The Brody claims bill, which passed in the Senate last year but died on the cutting floor of the House during a chaotic series of events, has come up for a vote and failed for the past four years.
A priority of Sen. Mike Haridopolos, D-Merritt Island, it was one of the first bills heard on the first day of the legislative session. But its delayed movement in the House had sparked concern that the bill might fail for the fifth year in a row.
The House bill, which would provide Brody’s family with $10.75 million in compensation, differs from the original Senate version because it caps fees and costs for attorneys and lobbyists at $400,000.
According to Florida law, legislators have to approve judgments against government entities in excess of $200,000.
In addition to the Brody bill, the committee voted in favor of 15 other claims bills, many of them for South Florida residents. The committee also voted favorably on the $810,000 claims bill for William Dillon, a Brevard County man who was wrongfully jailed for 27 years.
Only one bill failed to pass the committee. A $1.6 million claims bill for the mother of Omar Mieles, an 18-year-old who was killed when the car he was riding in was broadsided by a speeding North Miami police officer, went down on a narrow vote. Several lawmakers voted against the measure, since a jury found that the driver of the car Mieles was riding in ran through a blinking a red light.
Several other bills passed with bipartisan votes. Rep. Bill Hager, R-Boca Raton, voted against nearly every claims bill as a matter of principle (he believes in sovereign immunity for governments and is against the concept that lawmakers get to wave that section of state law for individual cases).

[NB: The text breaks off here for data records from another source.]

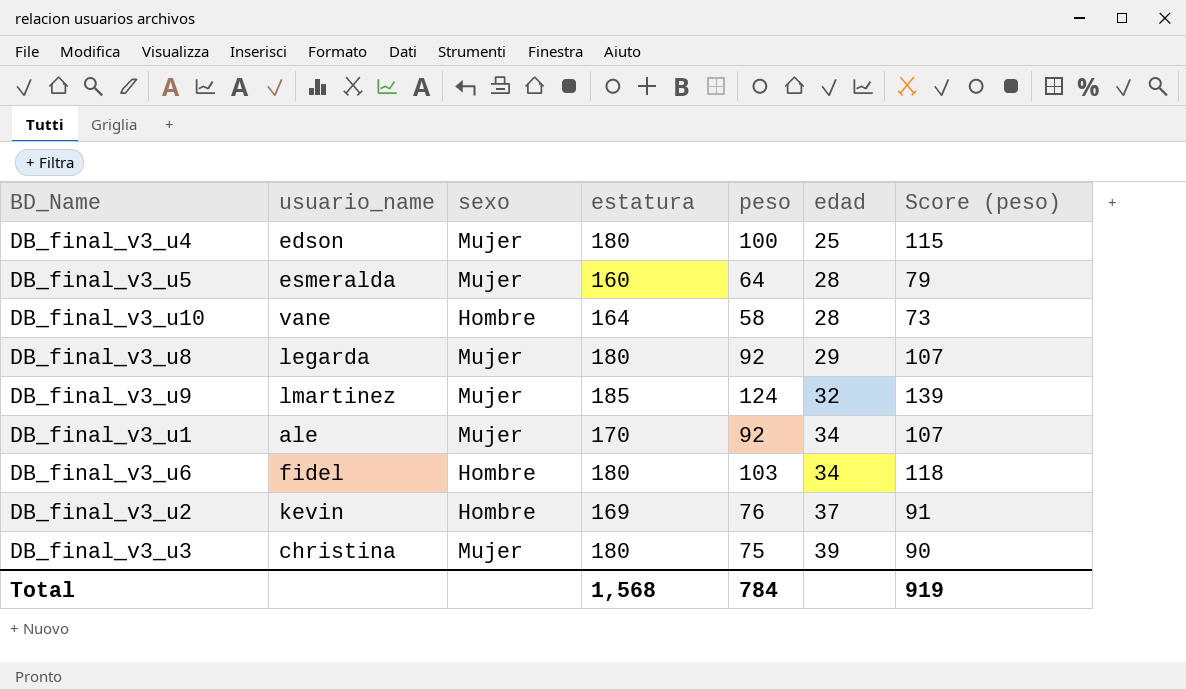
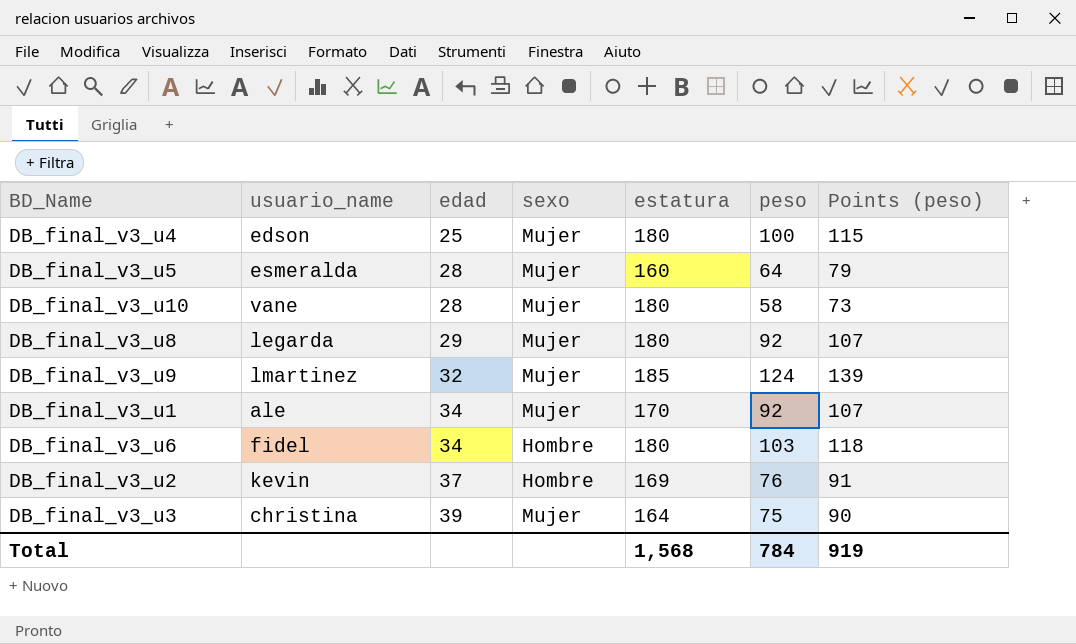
column edad | position: 6 -> 3
column name: Score (peso) -> Points (peso)
DB_final_v3_u10 | sexo: Hombre -> Mujer
DB_final_v3_u10 | estatura: 164 -> 180
DB_final_v3_u3 | estatura: 180 -> 164

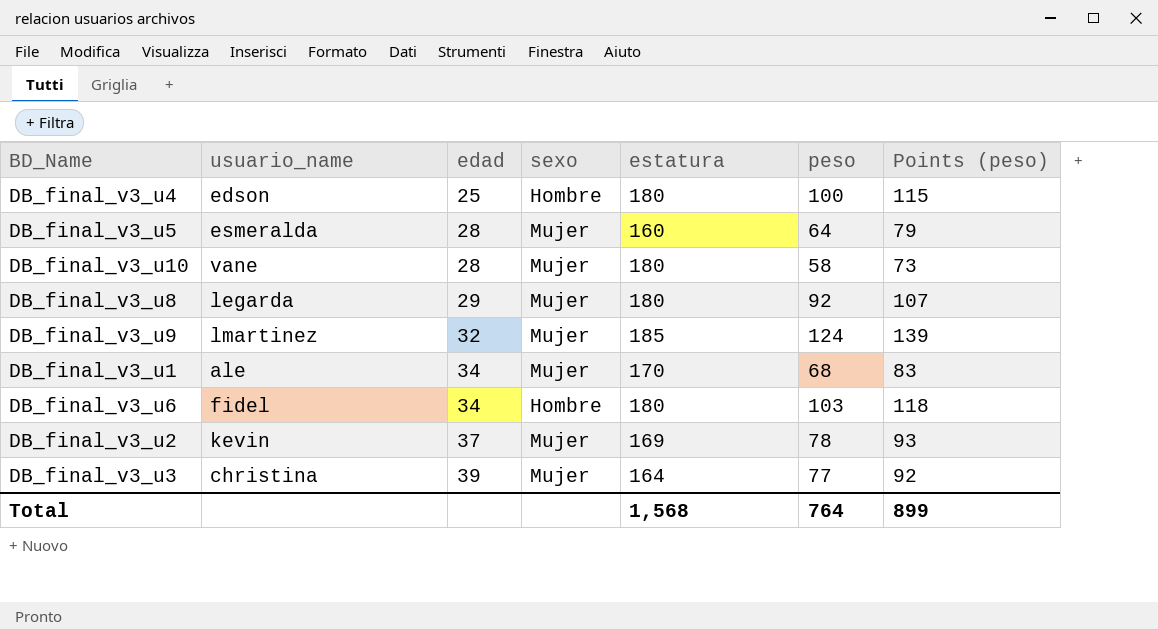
DB_final_v3_u4 | sexo: Mujer -> Hombre
DB_final_v3_u1 | peso: 92 -> 68
DB_final_v3_u1 | Points (peso): 107 -> 83
DB_final_v3_u2 | sexo: Hombre -> Mujer
DB_final_v3_u2 | peso: 76 -> 78
DB_final_v3_u2 | Points (peso): 91 -> 93
DB_final_v3_u3 | peso: 75 -> 77
DB_final_v3_u3 | Points (peso): 90 -> 92
Total | peso: 784 -> 764
Total | Points (peso): 919 -> 899

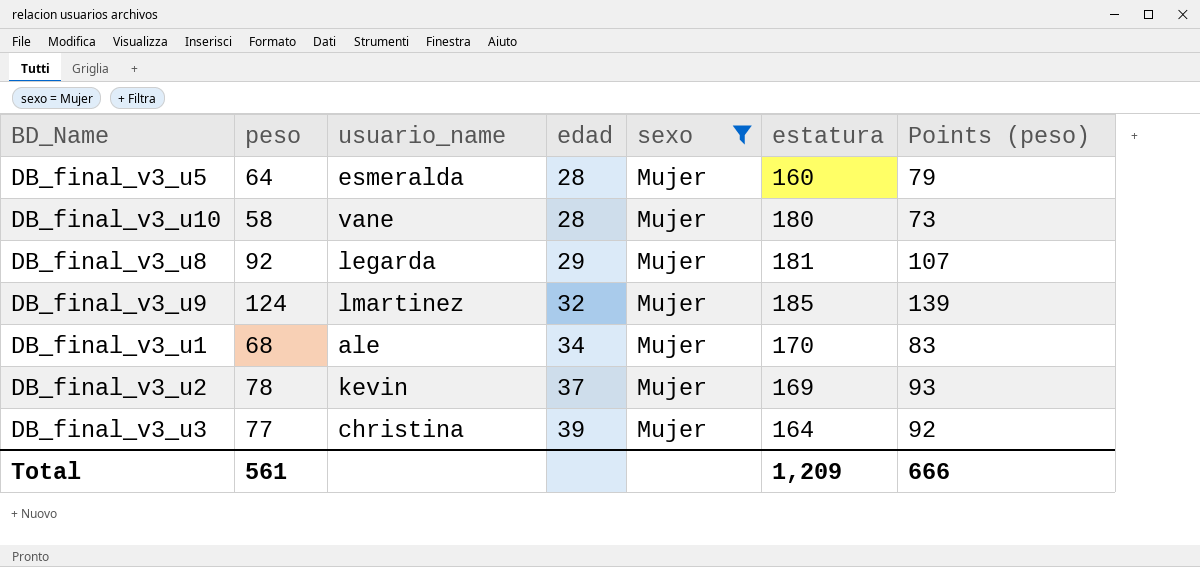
filter: none -> sexo = Mujer
column peso | position: 6 -> 2
DB_final_v3_u8 | estatura: 180 -> 181
Total | peso: 764 -> 561
Total | estatura: 1,568 -> 1,209
Total | Points (peso): 899 -> 666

Among the proposals that passed: A bill providing relief for the family of Juan Carlos Rivera, who was stabbed to death at Coral Gables Senior High in 2009. The bill would award the family $1.1 million dollars.
Rivera, 17, and classmate Andy Rodriguez were in a schoolyard fight when Rodriguez reached for a knife. Rodriguez was later found guilty of second-degree murder with a weapon, and sentenced to 40 years in prison and 10 years of probation.
Lawyers for Rivera's family claimed the school district was negligent for having left students unsupervised.
The Miami-Dade School Board and the Rivera family agreed to a $1.8 million settlement, $700,000 of which has already been paid out. As part of the settlement, the School Board agreed not to lobby against the claims bill.
Other high profile cases heard Friday included that of Kevin Colindres, an autistic teenager who suffered brain damage while being restrained by City of Miami police officers in 2006. Colindres died
three weeks later. The case was arbitrated and the Colindres family awarded $2.55 million.
On Friday, Assistant City of Miami Attorney Henry Hunnefeld urged lawmakers to vote against the claims bill, arguing that police officers had followed procedure -- and that Colindres had acted in an
"The City of Miami is at the forefront of training its police officers to deal with the mentally ill," Hunnefeld said.
Other claims bills addressed medical malpractice and traffic accidents. One sought to compensate the young children of a woman who was struck and killed by a Miami-Dade police cruiser. Another sought
relief for the family of a 54-year-old woman who died after a Miami-Dade County bus stopped short.
Also passing the committee: A $30.7 million claims bill for 14-year-old Aaron Edwards, a straight-A student who has limited use of his arms, legs and mouth after suffering a severe brain injury during his birth at Lee Memorial Hospital.